A dose of medicine

I have this little piece of paper I carry around with me that lists the books I intend to read for when I’m in a library or bookstore. I used to use my PDA, but now that I have a Windows piece o’ crap at work and a Mac at home, this became too difficult, but that’s a rant for another day. Anyway, I checked a book out of the library a few weeks ago that had been on my list for a long time -- so long that I have no memory of where I heard about it. No matter; it was one of the best I’ve read in a long time: My Own Country by Abraham Verghese. It’s a doctor’s first-person account of how AIDS began to manifest itself in a small town in Tennessee where he worked in the 1980s.The way he interweaves medical information, his patients’ stories and snippets of his own life was fascinating and moving. Turns out he wanted to be a journalist as a kid but chose medicine after reading Of Human Bondage.
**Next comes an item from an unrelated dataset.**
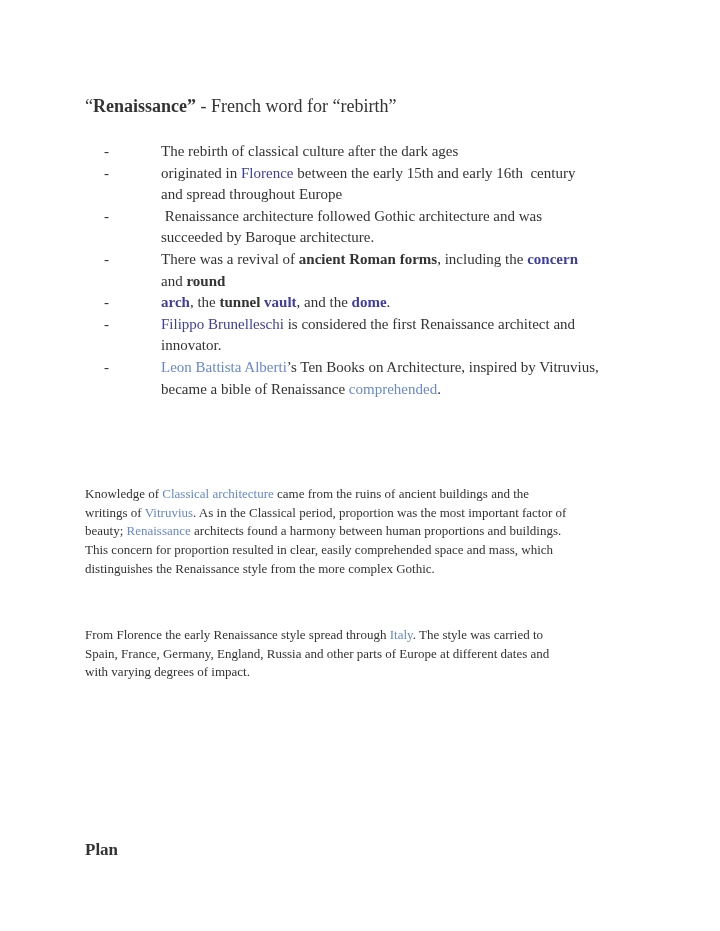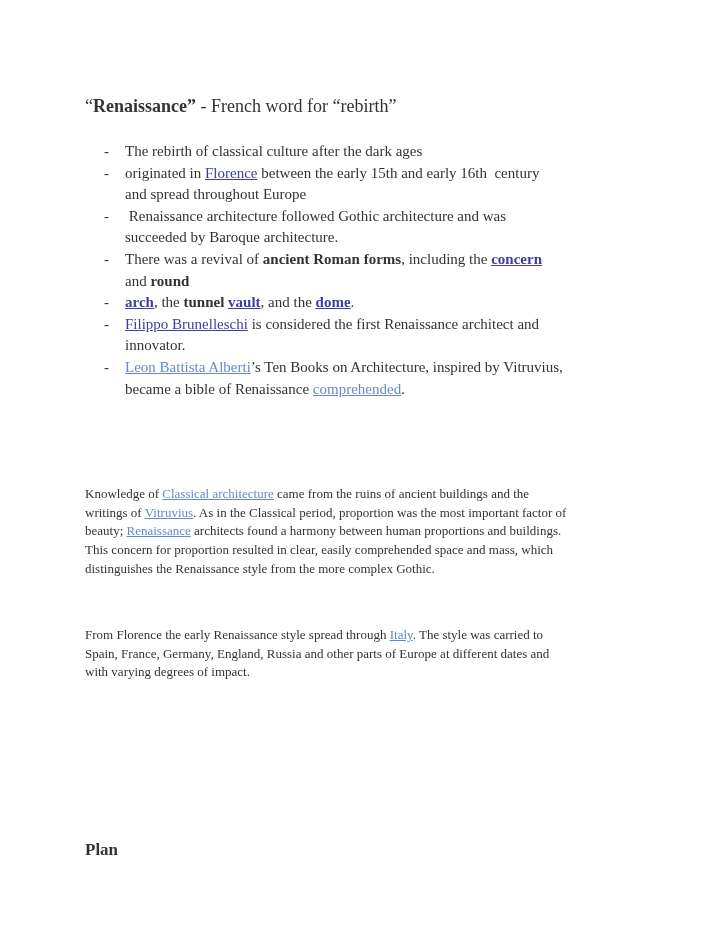"The rebirth of classical culture" .rich { margin-left: none -> 36px }
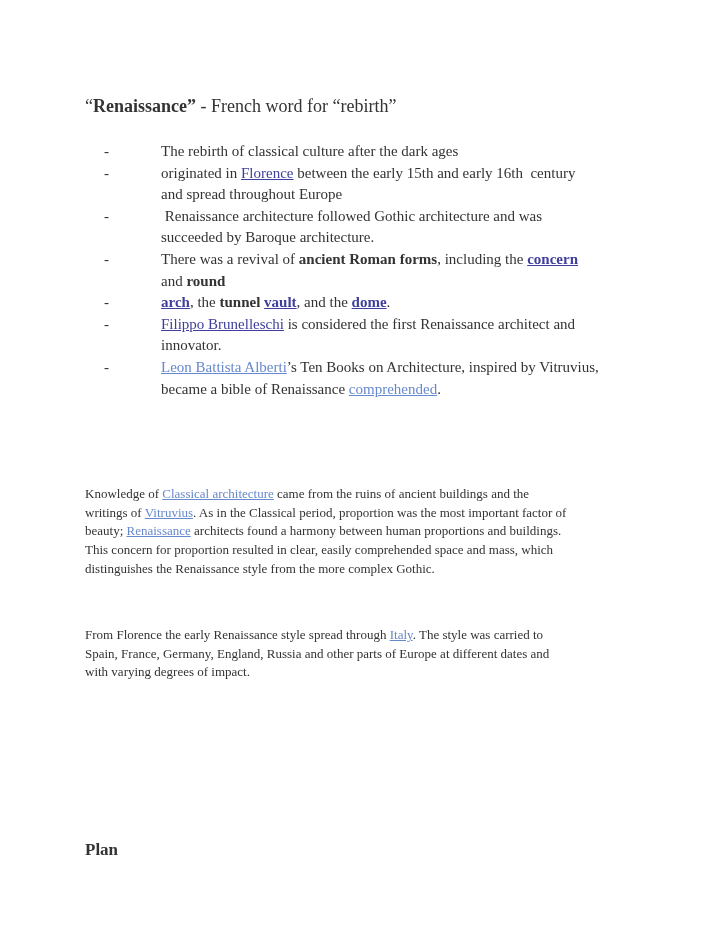"Florence" a.ld,a.ll { text-decoration: underline -> none }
I was so taken with this guy that I looked for more stuff about him and discovered this interview in which he discussed the role of doctors and modern medicine. This part really rings true:
I suspect that the challenge for doctors in the next century will be to rediscover why the profession was once called the "ministry of healing," to rediscover why medicine was at one time a calling and not a particularly lucrative one at that. People who visit doctors are looking for more than a cure, they are looking for "healing" as well. To understand the distinction between "healing" and "curing," let me use an analogy: If you have ever been robbed, and if the cops came back an hour later with all the stuff taken from your home, you would be "cured" but not "healed" -- your sense of spiritual violation would still remain. In the same way, all illnesses have these two components: a physical violation and a spiritual violation.
Years ago, when there were very few effective medications, the horse-and-buggy doctor by his or her presence at the bedside, often for extended periods, could bring about a healing (by which I mean helping patients come to terms with their illness) even when the disease was fatal. As Western medicine has become better at dispensing cures, the healing aspect has suffered. I think the public is much more willing to seek out alternative medicine and practitioners of alternative medicine because they recognize that Western medicine has become caught up in the conceit of cure, with no time for the spiritual violation of illness. I think the burden will be on doctors to rediscover the lost art that our predecessors of a century ago were so good at.

Before the days of antibiotics and ICUs, the medical experience was very different for both doctors and patients. As John M. Barry notes in “The Great Influenza,” until the late 19th century, medical schools in the United States did not require a high school diploma and accepted anyone who could pay, and doctors didn’t earn squat. Today, many people go into medicine for the money and prestige, the allure of the science or the thrill of performing a complicated procedure. Maybe it’s too much to ask modern doctors to learn the mind-boggling and exponentially growing amount of scientific stuff they need to know and also expect them to be true humanists. And the process of medicla education and residency stomps out of lot of the time-spending and compassion that used to be part of the trade (see House of God -- funny and bitter, a la M*A*S*H).